Types of ovarian cancer
The type of cell in which cancer begins determines the type of ovarian cancer you have. Ovarian cancer types include:
Epithelial tumors which start in the thin part of the tissue that covers the outer part of the ovaries. About 90 percent of ovarian cancer is caused by epithelial tumors.
Stromal tumors which start in the ovarian tissue that contains hormone-producing cells. These tumors are usually diagnosed at an earlier stage than other ovarian tumors.
Germ cell tumors which start in the egg-producing cells. This rare type of ovarian cancer occurs most often in younger women.
- Old age. Ovarian cancer may occur at any age but is more common in women between 50 and 60 years old.
- Inherited genetic mutations. A small percentage of ovarian cancer cases are caused by genetic mutations inherited from parents. Genes known to increase the risk of ovarian cancer are known as the Breast Cancer Gene 1 (BRCA1) and the Breast Cancer Gene 2 (BRCA2).
- Family history of ovarian cancer. The risk of developing the disease increases in individuals who have two or more close relatives with ovarian cancer.
- Estrogen replacement therapy, especially with long-term use and in large doses.
- Age when menstruation begins and ends. Beginning menstruation at an early age or beginning menopause at a later age or both, may increase your risk of ovarian cancer.
Tests and procedures used to diagnose ovarian cancer include:
- Pelvic test. While examining the pelvis, the doctor inserts gloved fingers inside the vagina and simultaneously presses the other hand on the abdomen to feel your pelvic organs. The doctor also visually examines the external genitalia, vagina and cervix.
- Imaging tests. Tests, such as ultrasound or CT scans, can help determine the size, shape, and anatomy of the ovaries.
- Blood tests.

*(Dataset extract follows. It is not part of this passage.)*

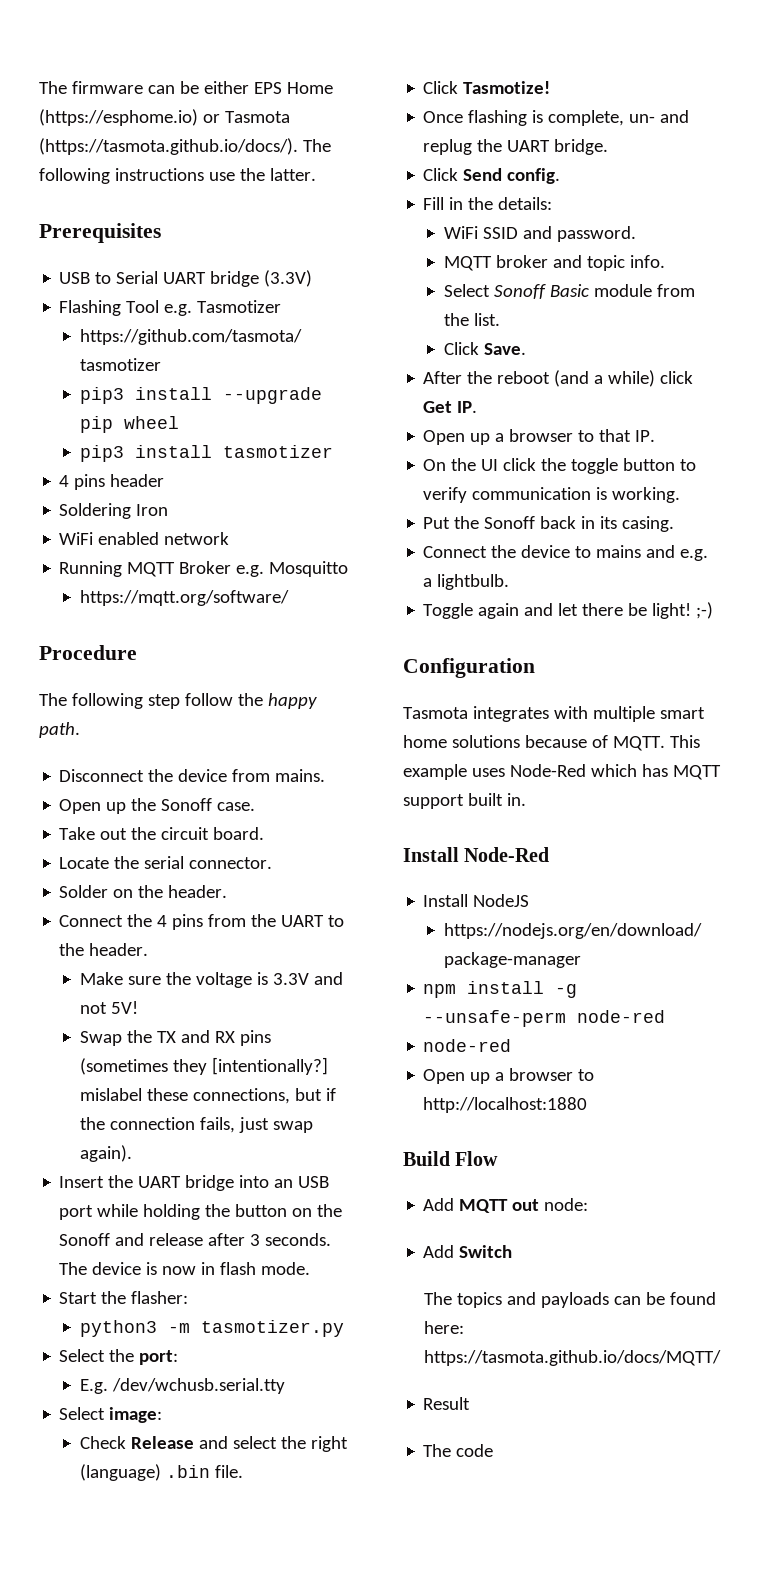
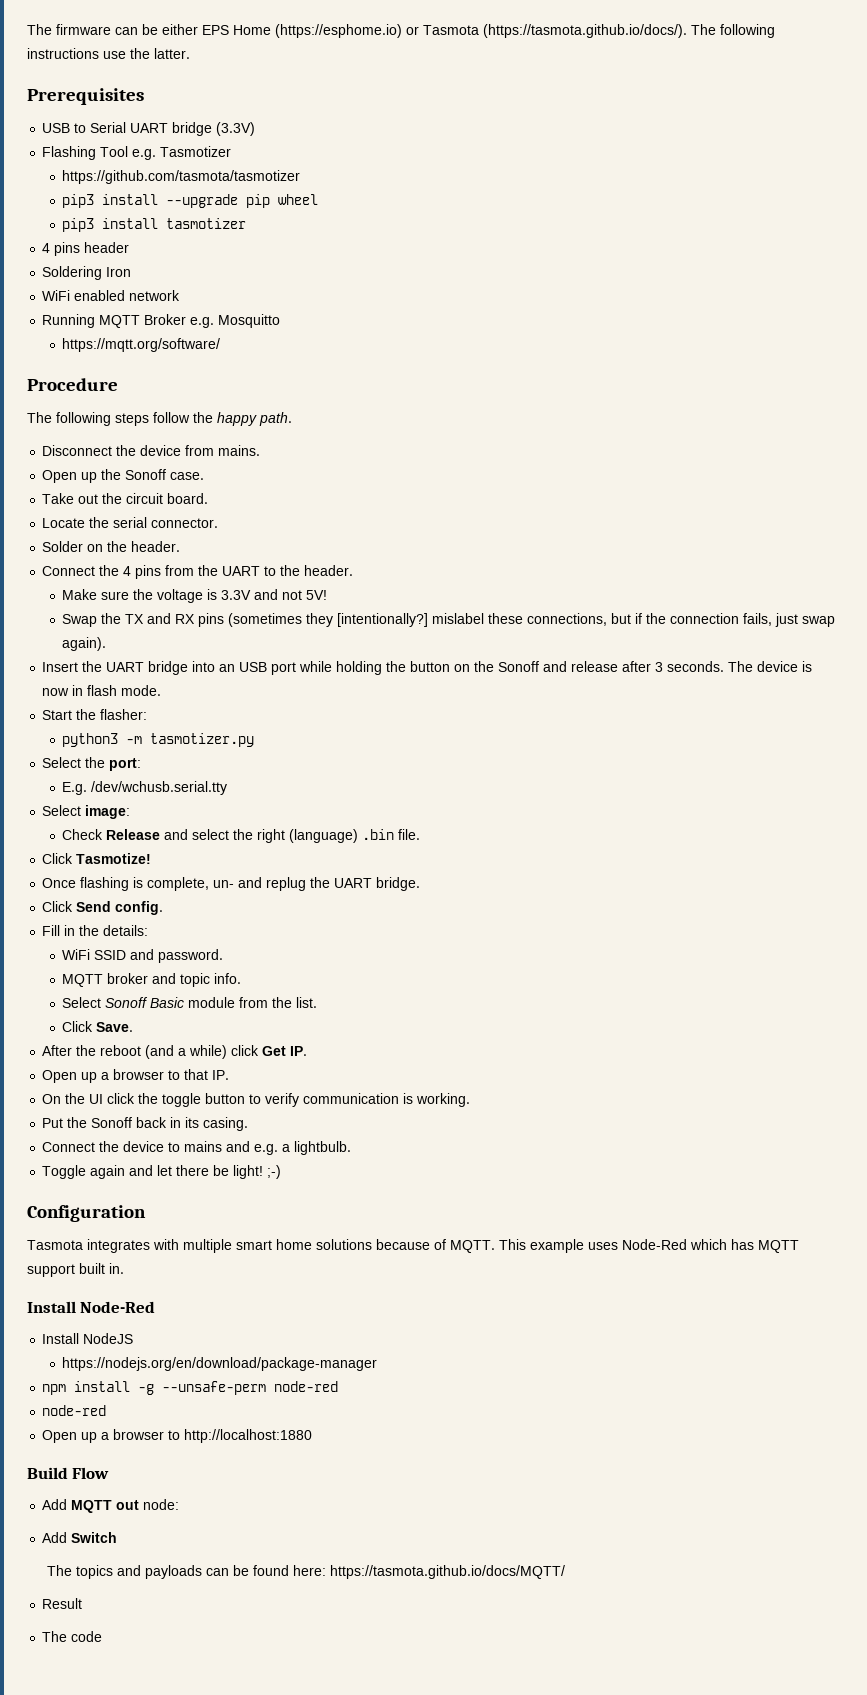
- The following step follow the happy path.
+ The following steps follow the happy path.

Blood tests may include organ function tests, which can help in determining an overall health condition.
Sometimes the doctor may not be certain about the diagnosis until the patient undergoes surgery to remove the ovary and examine it for signs of cancer.
Once ovarian cancer is confirmed, the doctor uses the information from tests and procedures to determine the stage of cancer. The ovarian cancer stages range from 1 to 4, where the lower stages indicate that the cancer is confined to the ovaries. Reaching the fourth stage indicates that cancer has spread to other parts of the body.
Operations to remove ovarian cancer include:
- Surgery to remove one ovary. For very early-stage cancer which spread has not exceeded one ovary, surgery may include removing the affected ovary and its fallopian tube. This process can maintain your ability to have children.
- Surgery to remove both ovaries. If cancer is detected in both ovaries, but there are no signs of other cancer, the surgeon may remove both ovaries and the fallopian tubes. This procedure keeps your uterus, so you may still be able to conceive using embryos, frozen eggs, or donated eggs.
- Surgery to remove the ovaries and uterus. If your cancer is more severe or if you do not want to maintain your ability to have children, the surgeon will remove the ovaries, fallopian tubes, uterus, nearby lymph nodes and a fold of fatty abdominal tissue.
- Surgery to treat advanced-stage cancer. If your cancer is in an advanced stage, your doctor may recommend that you undergo chemotherapy followed by surgery to remove as much cancer as possible.